We’ve built a tool to check whether your setup can keep up with Solana for a specific subscription, using the exact flags and filters you intend to use in production. It also reports on your actual throughput, so you can confirm whether changes in your code affect how well you track the tip of the chain.

It works by sending a lightweight, application‑level ping message to your subscriber together with the data stream every 10 seconds. The result is:

  • Good: if you see the ping number increase by 1 every ~10 seconds, it means you are keeping up perfectly. (You should also see throughput of ~60–80 Mbps for full-chain scans)
  • Bad: if you see the new ping every 12+ seconds, or not at all, your client is too slow for the data volume you are requesting, and your setup needs further adjustment

To run the test, download the latest client binary (e.g., client-ubuntu-22.04) and create a subscription with the same settings you plan to use in production. See example code:

./client-ubuntu-22.04 \
  --http2-adaptive-window true \
  --compression zstd \
  --endpoint https://<your-endpoint>.rpcpool.com \
  --x-token <your-token> \
  subscribe \
  --transactions \
  --accounts \
  --stats

When to use Fumarole instead

Dragon's Mouth is designed for traders and bots where ultra-low latency is the metric that matters most. It is a stateless firehose, streaming what the chain is doing right now and does not keep track of where you are, what you missed, or give you an option to restart from disconnection and backfill. 

If your workload is:

  • Indexing
  • Analytics/Accounting
  • Compliance
  • Archival
  • Involves streaming confirmed data only (e.g. wallets)

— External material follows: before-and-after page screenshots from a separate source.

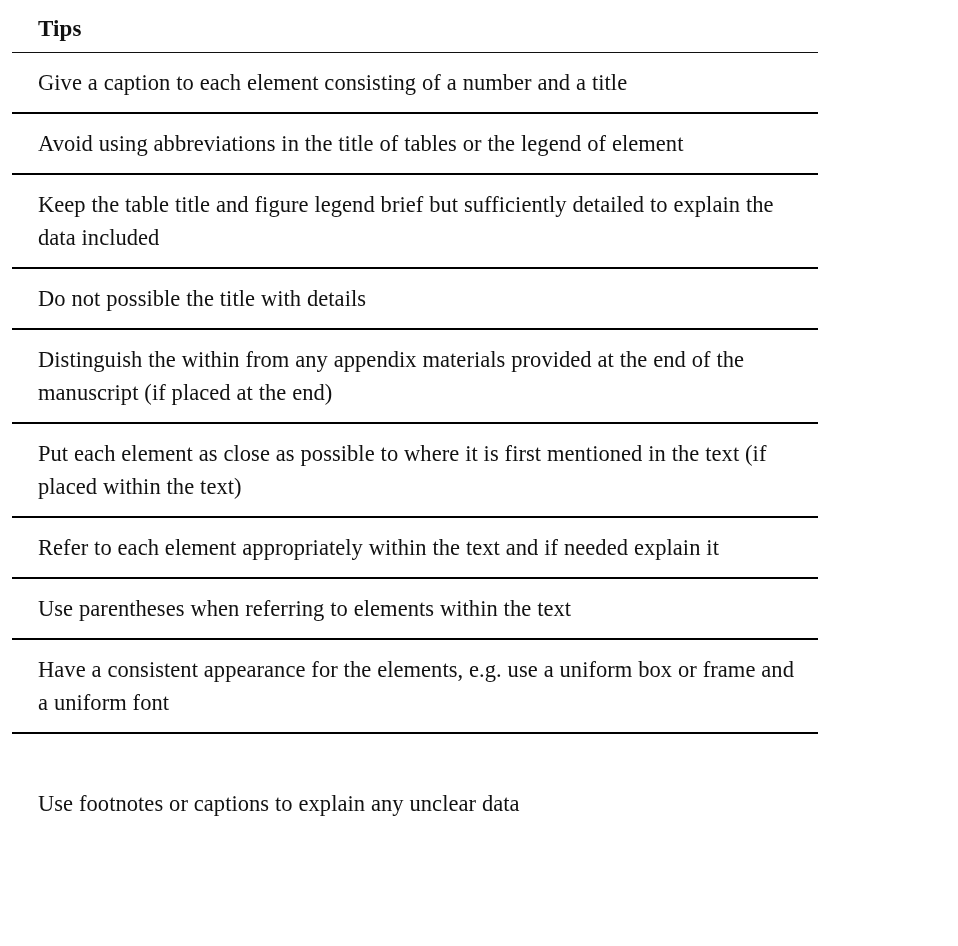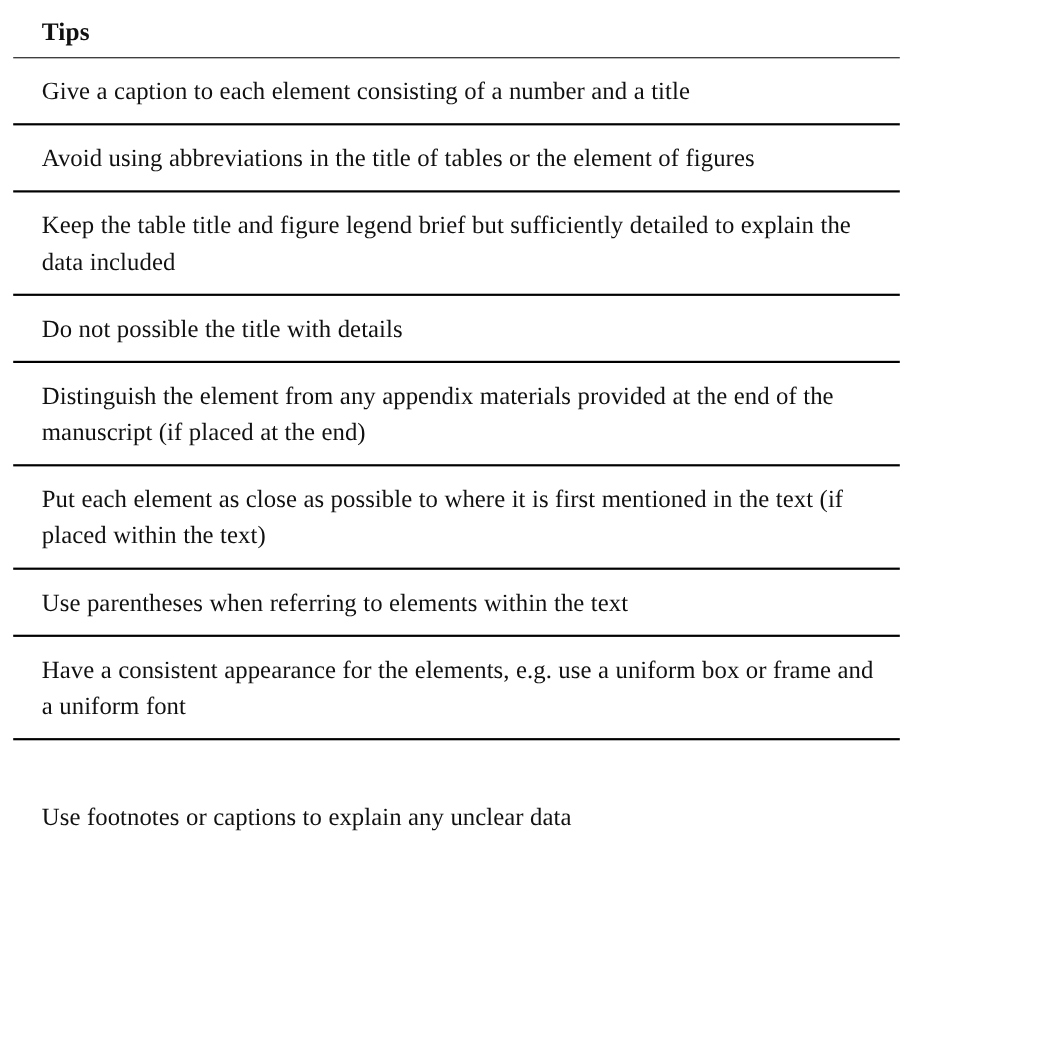--- a/index.html
+++ b/index.html
@@ -62,41 +62,44 @@
 
   <div class="table-header">
     <div class="table-header-title">Tips</div>
   </div>
 
   <div class="tip-row">
     <div class="tip-text">Give a caption to each element consisting of a number and a title</div>
   </div>
 
   <div class="tip-row">
-    <div class="tip-text">Avoid using abbreviations in the title of tables or the element of figures</div>
+    <div class="tip-text">Avoid using abbreviations in the title of tables or the legend of element</div>
   </div>
 
   <div class="tip-row">
     <div class="tip-text">Keep the table title and figure legend brief but sufficiently detailed to explain the data included</div>
   </div>
 
   <div class="tip-row">
     <div class="tip-text">Do not possible the title with details</div>
   </div>
 
 
   <div class="tip-row">
-    <div class="tip-text">Distinguish the element from any appendix materials provided at the end of the manuscript (if placed at the end)</div>
+    <div class="tip-text">Distinguish the within from any appendix materials provided at the end of the manuscript (if placed at the end)</div>
   </div>
 
   <div class="tip-row">
     <div class="tip-text">Put each element as close as possible to where it is first mentioned in the text (if placed within the text)</div>
   </div>
 
 
+  <div class="tip-row">
+    <div class="tip-text">Refer to each element appropriately within the text and if needed explain it</div>
+  </div>
 
   <div class="tip-row">
     <div class="tip-text">Use parentheses when referring to elements within the text</div>
   </div>
 
   <div class="tip-row">
     <div class="tip-text">Have a consistent appearance for the elements, e.g. use a uniform box or frame and a uniform font</div>
   </div>
 
   <div class="tip-row last">

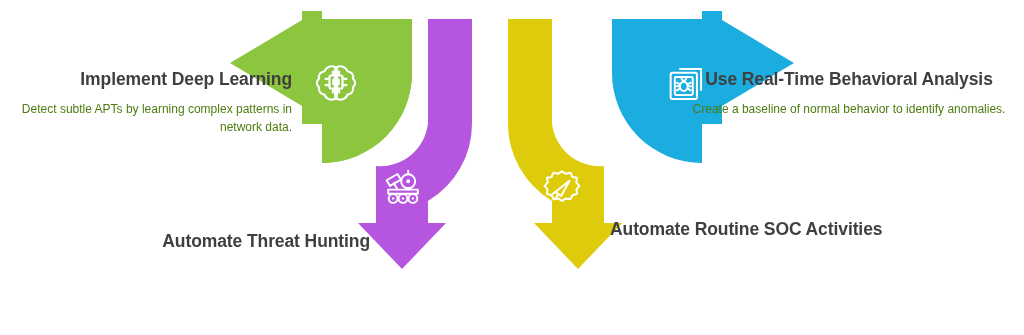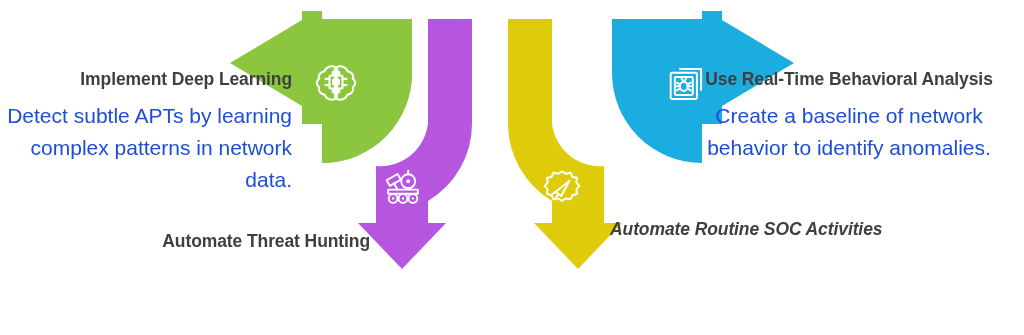--- a/index.html
+++ b/index.html
@@ -34,43 +34,42 @@
   }
   .heading {
     font-size: 17.5px;
     font-weight: bold;
     color: #3f3f3f;
     line-height: 1.25;
     letter-spacing: -0.1px;
     white-space: nowrap;
   }
   .body-text {
-    font-size: 21px;
+    font-size: 12px;
     font-weight: normal;
-    color: #1d4ed8;
+    color: #4d7c0f;
     line-height: 1.52;
     margin-top: 9px;
   }
   
   #block-deep-learning {
     left: 0px; top: 58px; width: 292px;
     text-align: right;
   }
   #block-behavioral {
     left: 676px; top: 58px; width: 346px;
     text-align: center;
   }
   #block-threat-hunting {
     left: 70px; top: 220px; width: 300px;
     text-align: right;
   }
   #block-soc {
     left: 610px; top: 208px; width: 360px;
     text-align: left;
-    font-style: italic;
   }
 </style>
 </head>
 <body>
 
 <div class="canvas">
 
   <svg class="arrows" viewBox="0 0 1024 335">
 
     <g>
@@ -216,21 +215,21 @@
     </g>
   </svg>
 
   <div class="txtblock" id="block-deep-learning">
     <div class="heading">Implement Deep Learning</div>
     <div class="body-text">Detect subtle APTs by learning complex patterns in network data.</div>
   </div>
 
   <div class="txtblock" id="block-behavioral">
     <div class="heading">Use Real-Time Behavioral Analysis</div>
-    <div class="body-text">Create a baseline of network behavior to identify anomalies.</div>
+    <div class="body-text">Create a baseline of normal behavior to identify anomalies.</div>
   </div>
 
   <div class="txtblock" id="block-threat-hunting">
     <div class="heading">Automate Threat Hunting</div>
   </div>
 
   <div class="txtblock" id="block-soc">
     <div class="heading">Automate Routine SOC Activities</div>
   </div>
 

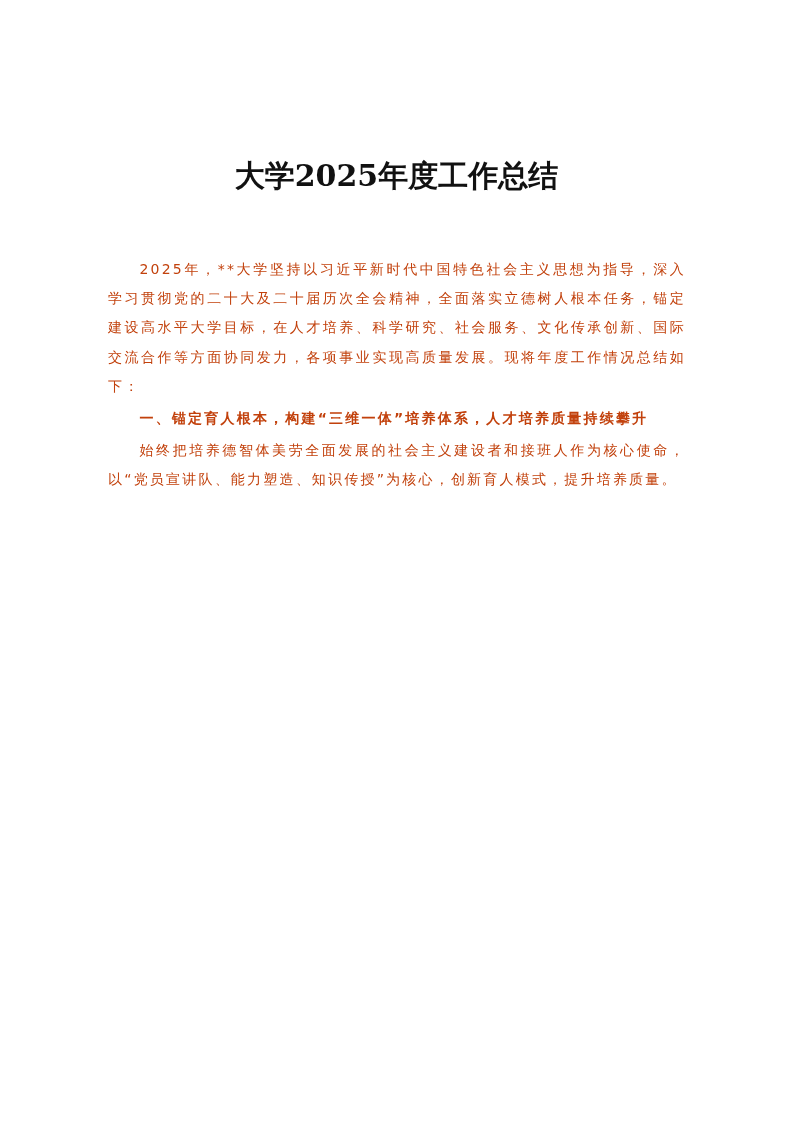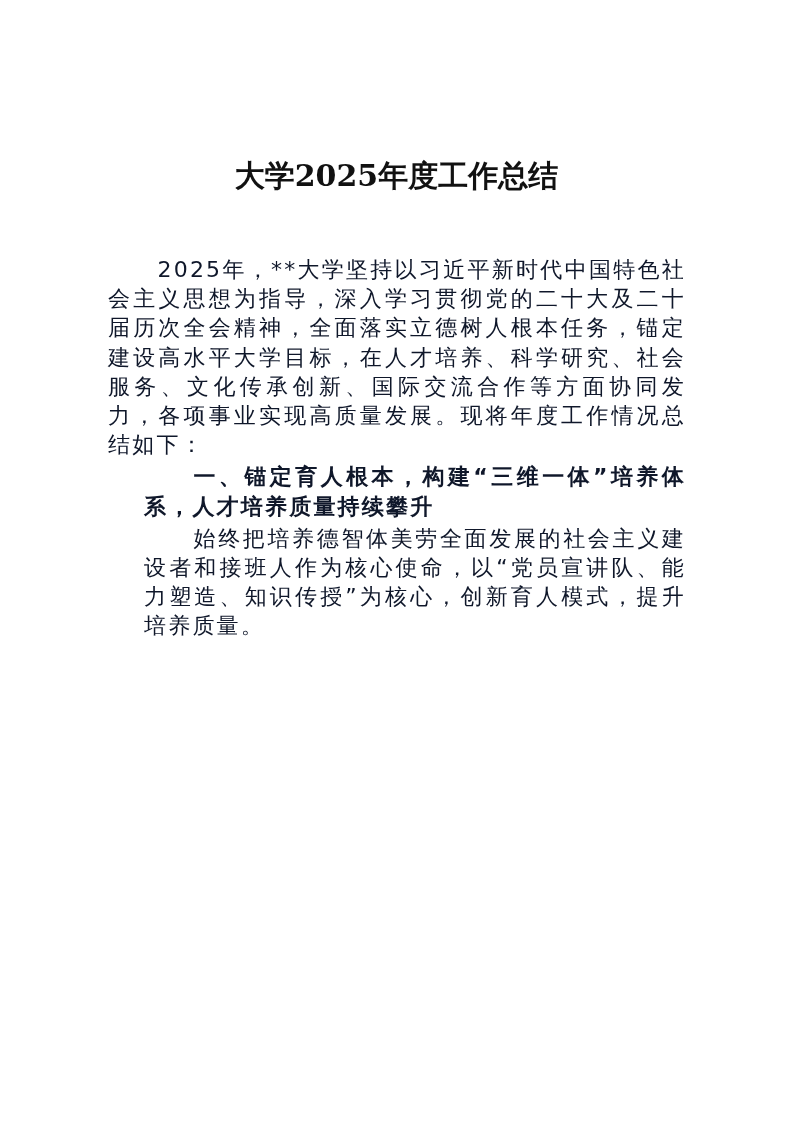--- a/index.html
+++ b/index.html
@@ -7,26 +7,26 @@
     .page { position: absolute; left: 0; top: 0; width: 793px; height: 786px; background: #fff; }
     .title {
       position: absolute; left: 0; right: 0; top: 156px;
       text-align: center;
       font-family: "DejaVu Serif", "Liberation Serif", serif;
       font-weight: bold; font-size: 30px; color: #111; letter-spacing: 0px;
     }
     .body {
       position: absolute; left: 108px; width: 578px; top: 255px;
       font-family: "DejaVu Sans", "Liberation Sans", sans-serif;
-      font-size: 22px; line-height: 29.2px; color: #0f172a;
+      font-size: 14px; line-height: 29.2px; color: #c2410c;
       text-align: justify; letter-spacing: 2.2px;
     }
     .body p { margin: 0; text-indent: 2.25em; }
     .body p.heading { font-weight: bold; }
-    .body p + p { margin-top: 3px; margin-left: 36px; }
+    .body p + p { margin-top: 3px; }
   </style>
 </head>
 <body>
 
 <div class="page">
   <div class="title">大学2025年度工作总结</div>
   <div class="body">
     <p>2025年，**大学坚持以习近平新时代中国特色社会主义思想为指导，深入学习贯彻党的二十大及二十届历次全会精神，全面落实立德树人根本任务，锚定建设高水平大学目标，在人才培养、科学研究、社会服务、文化传承创新、国际交流合作等方面协同发力，各项事业实现高质量发展。现将年度工作情况总结如下：</p>
     <p class="heading">一、锚定育人根本，构建“三维一体”培养体系，人才培养质量持续攀升</p>
     <p>始终把培养德智体美劳全面发展的社会主义建设者和接班人作为核心使命，以“党员宣讲队、能力塑造、知识传授”为核心，创新育人模式，提升培养质量。</p>

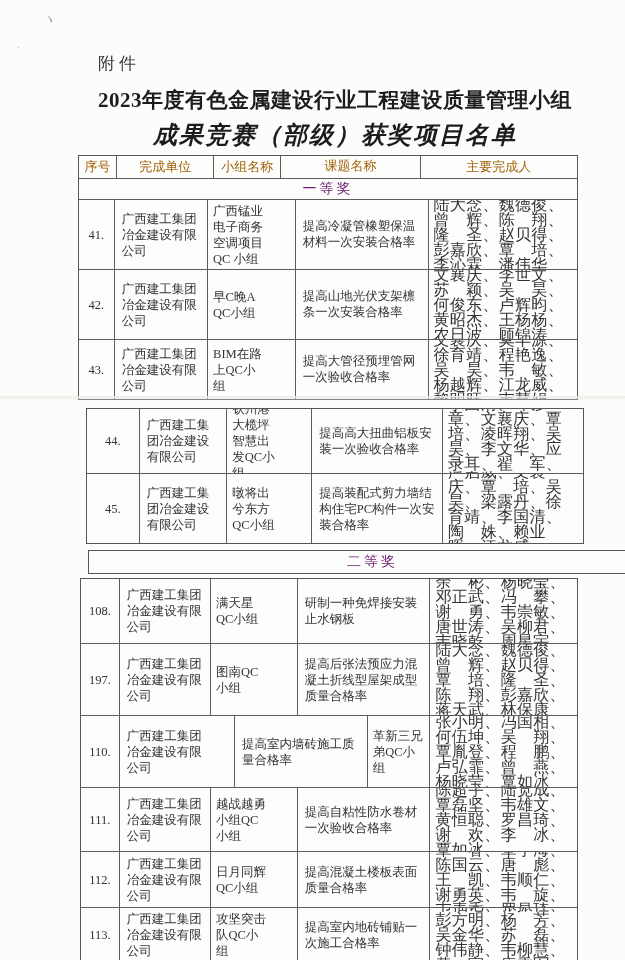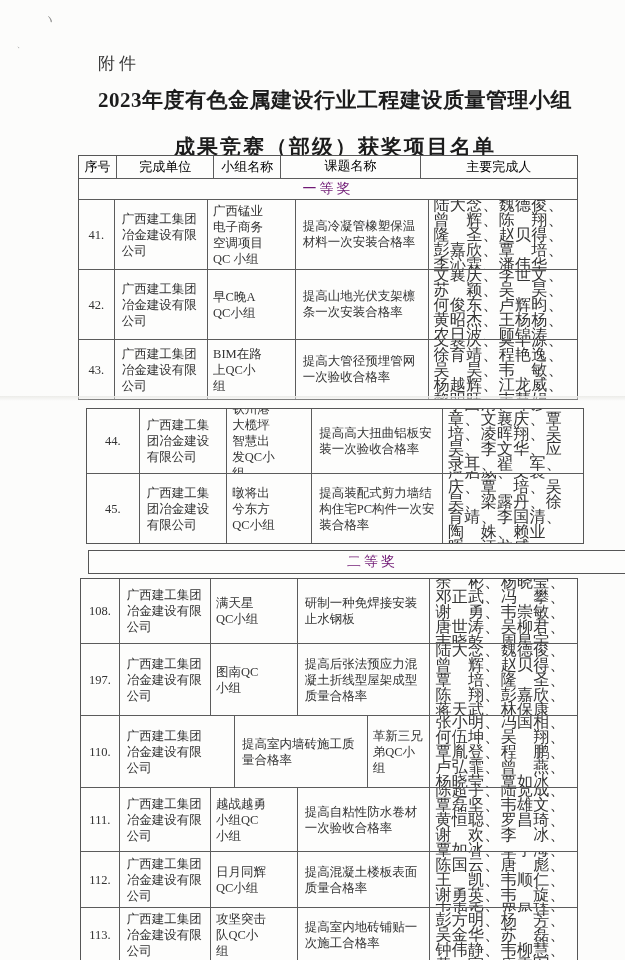--- a/index.html
+++ b/index.html
@@ -9,21 +9,21 @@
     font-family:"Liberation Serif","DejaVu Serif",serif;
     color:#2e2e2e;
   }
   .page{position:relative;width:625px;height:960px;overflow:hidden;background:#fcfcfb;}
   .pen-mark{position:absolute;color:#8a8a8a;font-size:11px;}
   .mark1{top:12px;left:44px;transform:rotate(12deg);}
   .mark2{top:38px;left:16px;transform:rotate(-8deg);font-size:9px;color:#9a9a9a;}
   .attachment{position:absolute;top:52px;left:86px;font-size:17px;letter-spacing:4px;color:#3a3a3a;margin-left:12px;}
   .title{position:absolute;left:75px;width:520px;text-align:center;font-weight:700;color:#1c1c1c;}
   .title1{top:86px;font-size:21px;letter-spacing:0.5px;}
-  .title2{top:133px;font-size:21px;letter-spacing:2px;}
+  .title2{top:119px;font-size:24px;letter-spacing:2px;font-style:italic;}
   .tablewrap{position:absolute;top:155px;left:78px;width:510px;}
   .chunk{border:1px solid #565656;background:#fdfdfc;box-sizing:border-box;}
   .chunk1{width:500px;}
   .chunk2{width:498px;margin-left:8px;margin-top:8px;}
   .band2box{width:569px;margin-left:10px;margin-top:6px;}
   .chunk3{width:498px;margin-left:2px;margin-top:4px;}
   .tr{display:flex;border-top:1px solid #5c5c5c;box-sizing:border-box;overflow:hidden;}
   .tr:first-child{border-top:none;}
   .td{border-left:1px solid #5c5c5c;box-sizing:border-box;display:flex;align-items:center;overflow:hidden;
       font-size:12.5px;line-height:16px;color:#333;}
@@ -35,21 +35,21 @@
   .cpeople{padding:2px 5px;font-size:16px;line-height:15px;letter-spacing:0.3px;}
   
   .chunk1 .c1{width:37px;}  .chunk1 .c2{width:98px;}  .chunk1 .c3{width:67px;}
   .chunk1 .c4{width:140px;font-family:Liberation Mono, monospace;} .chunk1 .c5{width:158px;}
   
   .chunk2 .c1{width:55px;}  .chunk2 .c2{width:92px;}  .chunk2 .c3{width:64px;}
   .chunk2 .c4{width:138px;} .chunk2 .c5{width:149px;}
   
   .chunk3 .c1{width:40px;}  .chunk3 .c2{width:96px;}  .chunk3 .c3{width:66px;}
   .chunk3 .c4{width:140px;} .chunk3 .c5{width:156px;}
-  .thead .td{justify-content:center;font-size:13px;color:#000000;padding:0;text-align:right;}
+  .thead .td{justify-content:center;font-size:13px;color:#a16207;padding:0;text-align:right;}
   .hrow{height:22px;}
   .band{height:21px;}
   .band .td{width:100%;justify-content:center;font-size:14px;letter-spacing:3px;color:#701a75;}
   .band2box .tr{border-top:none;}
   .smudge{position:absolute;left:0;width:625px;height:5px;background:linear-gradient(to bottom,#ecece9,rgba(252,252,251,0));}
   .sm1{top:396px;}
   
   .h70{height:70px;} .h64{height:64px;} .h60{height:60px;} .h72{height:72px;} .h56{height:56px;} .h54{height:54px;} .h22{height:22px;}
 </style>
 </head>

You should be using Fumarole instead. It’s purpose‑built for these use cases and is the most reliable and complete data‑streaming service on Solana. 

It adds a state storage layer between multiple downstream Dragon’s Mouth instances and your client, caching ~23 hours of history and the exact position (cursor) where a disconnect occurred (if it does). By decoupling streaming (Dragon’s Mouth) from storing and from the frontend instances that serve the data, it isolates failures on each side and makes the overall pipeline much more robust.

  1. Reconnect. If you disconnect, you can resume exactly where you left off using a cursor
  2. Backfill. You can replay historical data for up to ~23 hours without complex custom logic
  3. Scale. You can use consumer groups to shard the stream across multiple readers

Troubleshooting checklist

If you’re experiencing issues on Triton endpoints and want our help, don’t hesitate to reach out. Before messaging support, please make sure you have the following information ready (we’ll ask for it):

  • What is your download capacity? 10 Gbps is ideal.
  • What is your RTT to the endpoint? < 50 ms is ideal.
  • Have you enabled HTTP/2 adaptive window and zstd compression? Highly recommended.
  • What throughput and ping interval does the test client report?